Pero todavía era sábado y nadie tenía noticias de los valerosos milicianos mospintoleños que habían partido a fin de mejorar su rendimiento. Los rivales, atentos a devolver la pelota de la provocación, habían llegado a Mospintoles el mismo sábado por la mañana, y se ejercitaban ahora en los campos de entrenamiento del Rayo, hollando así sus cuarteles, tras conseguir el permiso forzado del Ayuntamiento. Un nutrido grupo de curiosos había acudido a ver el entrenamiento de los foráneos, pero fueron rechazados porque su míster había decidido hacerlo a puerta cerrada.
—¡Esto no se puede consentir! Somos de Mospintoles y no pueden prohibirnos entrar en nuestras instalaciones –gritaba desde la calle un ciudadano indignado.
—Vamos por el complejo deportivo. Quizá podamos alquilar el otro campo para jugar una pachanga. A ver quién nos dice que no podemos dejar de jugar y mirar.

Aquello amenazaba con un motín ciudadano. Parecido al que don Faustino estaba sufriendo a manos de Said.
—¡Abuelo! Yo quiero ir a ver el partido. Vamos a por unas entradas. Venga, vamos ya.
—No Said, esta vez no vamos a ir –don Faustino no quería ni oír hablar de la reventa; eso si es que quedaban aún entradas sin vender.
—Pero yo quiero ir. Todos van a ir. Y nosotros tenemos que ir.
—No quedan entradas ya, Said. Pero te aseguro que esta vez a mí también me gustaría verlo.
—Pero quizá haya alguien que tenga entradas y no pueda ir a verlo…
–Said no se daba por vencido. En su mente infantil ya intuía que las cosas se compran y se venden por un precio.
—Te diré lo que vamos a hacer, que me saldrá más barato… y será menos peligroso… y menos tóxico para ti. Voy a comprar un televisor de plasma y veremos el partido por TeleMadrid, con bocadillos incluidos. Y pondré un subwoofer si es necesario, que no sé qué diablos es, pero me ha dicho Manolo que da resultado para crear ambiente.
—¿Y va a venir el tito Manolo?
—Podemos invitarle, y que traiga él los bocadillos. Pero a lo mejor tiene mejores cosas que hacer…

Domingo de partido
Por la mañana Mospintoles se despertó engalanada con los colores azul y amarillo del Rayo. Había una banda tocando en las inmediaciones del estadio desde bien temprano, y López había pagado a otras dos bandas de pasacalles para que amenizaran la zona de bares y circularan por las más concurridas arterias de la ciudad. Habían vuelto a contratar aquel autobús de dos alturas y se repartían pegatinas y pósteres del equipo. La tienda del club estaba abierta, e hizo una caja importante. A pesar del buen tiempo se agotaron las bufandas, y las gorras y las camisetas. Las más demandadas eran las de Piquito y Chili, y la de Metzger se agotó después.
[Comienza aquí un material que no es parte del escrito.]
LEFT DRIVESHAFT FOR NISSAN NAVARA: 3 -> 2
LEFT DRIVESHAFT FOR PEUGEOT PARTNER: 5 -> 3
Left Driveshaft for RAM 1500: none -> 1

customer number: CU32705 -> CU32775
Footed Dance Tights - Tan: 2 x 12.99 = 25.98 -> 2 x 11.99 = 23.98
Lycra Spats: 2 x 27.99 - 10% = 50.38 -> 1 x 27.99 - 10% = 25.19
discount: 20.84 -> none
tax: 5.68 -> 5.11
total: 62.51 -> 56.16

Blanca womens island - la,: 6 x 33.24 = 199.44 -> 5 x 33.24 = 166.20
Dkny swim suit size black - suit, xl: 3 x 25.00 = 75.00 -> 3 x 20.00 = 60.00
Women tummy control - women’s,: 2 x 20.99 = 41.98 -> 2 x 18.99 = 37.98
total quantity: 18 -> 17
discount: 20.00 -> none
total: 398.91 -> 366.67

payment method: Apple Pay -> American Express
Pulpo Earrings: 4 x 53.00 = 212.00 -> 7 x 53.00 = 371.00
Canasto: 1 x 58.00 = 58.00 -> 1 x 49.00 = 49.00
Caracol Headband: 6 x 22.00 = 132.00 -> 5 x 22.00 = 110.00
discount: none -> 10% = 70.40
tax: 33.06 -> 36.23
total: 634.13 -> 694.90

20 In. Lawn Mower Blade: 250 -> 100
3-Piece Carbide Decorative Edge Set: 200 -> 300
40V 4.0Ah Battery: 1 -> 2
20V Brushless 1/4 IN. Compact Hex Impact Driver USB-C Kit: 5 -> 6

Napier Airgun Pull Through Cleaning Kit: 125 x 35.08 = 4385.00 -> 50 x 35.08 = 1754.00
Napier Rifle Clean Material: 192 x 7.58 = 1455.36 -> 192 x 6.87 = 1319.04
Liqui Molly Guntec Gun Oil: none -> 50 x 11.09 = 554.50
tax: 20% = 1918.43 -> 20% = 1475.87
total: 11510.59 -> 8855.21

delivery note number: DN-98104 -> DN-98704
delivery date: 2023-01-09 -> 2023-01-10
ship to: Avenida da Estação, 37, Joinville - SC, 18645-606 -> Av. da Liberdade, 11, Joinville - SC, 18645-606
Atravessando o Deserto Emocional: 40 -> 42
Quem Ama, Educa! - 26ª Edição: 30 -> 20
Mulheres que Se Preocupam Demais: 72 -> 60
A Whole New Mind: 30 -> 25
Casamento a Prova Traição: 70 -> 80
A las doce en punto hubo una traca con cohetes desde la plaza del ayuntamiento, y el estruendo duró por espacio de veinte minutos. Los vecinos más jóvenes circulaban con las ventanillas de sus coches abiertas y la música a todo volumen con el himno del Rayo. De repente un griterío ensordecedor se dejó sentir en las inmediaciones del ayuntamiento tras la traca final. Estaban colgando una gran pantalla de unos mástiles en los que nadie había reparado. La música, especialmente alta, atronaba desde unos enormes altavoces. Una vez instalada la pantalla gigante comenzó a visionarse un vídeo con la historia del Rayo, que se vendía al precio de veinte euros. Luego se comenzaron a retransmitir las imágenes del partido del año pasado, el partido en el que el Rayo logró el ascenso a segunda con aquel hat-trick de Piquito. La voz del comentarista resonaba en la plaza del ayuntamiento. La multitud que allí se iba congregando sabía que debían aguardar a la segunda parte para asistir a la remontada, y cuando por fin llegó chillaron, saltaron y se abrazaron unos a otros como si fuera la primera vez que vivían aquel partido. Los hubo incluso que, dejándose llevar por la emoción, lloraron de felicidad a lágrima viva.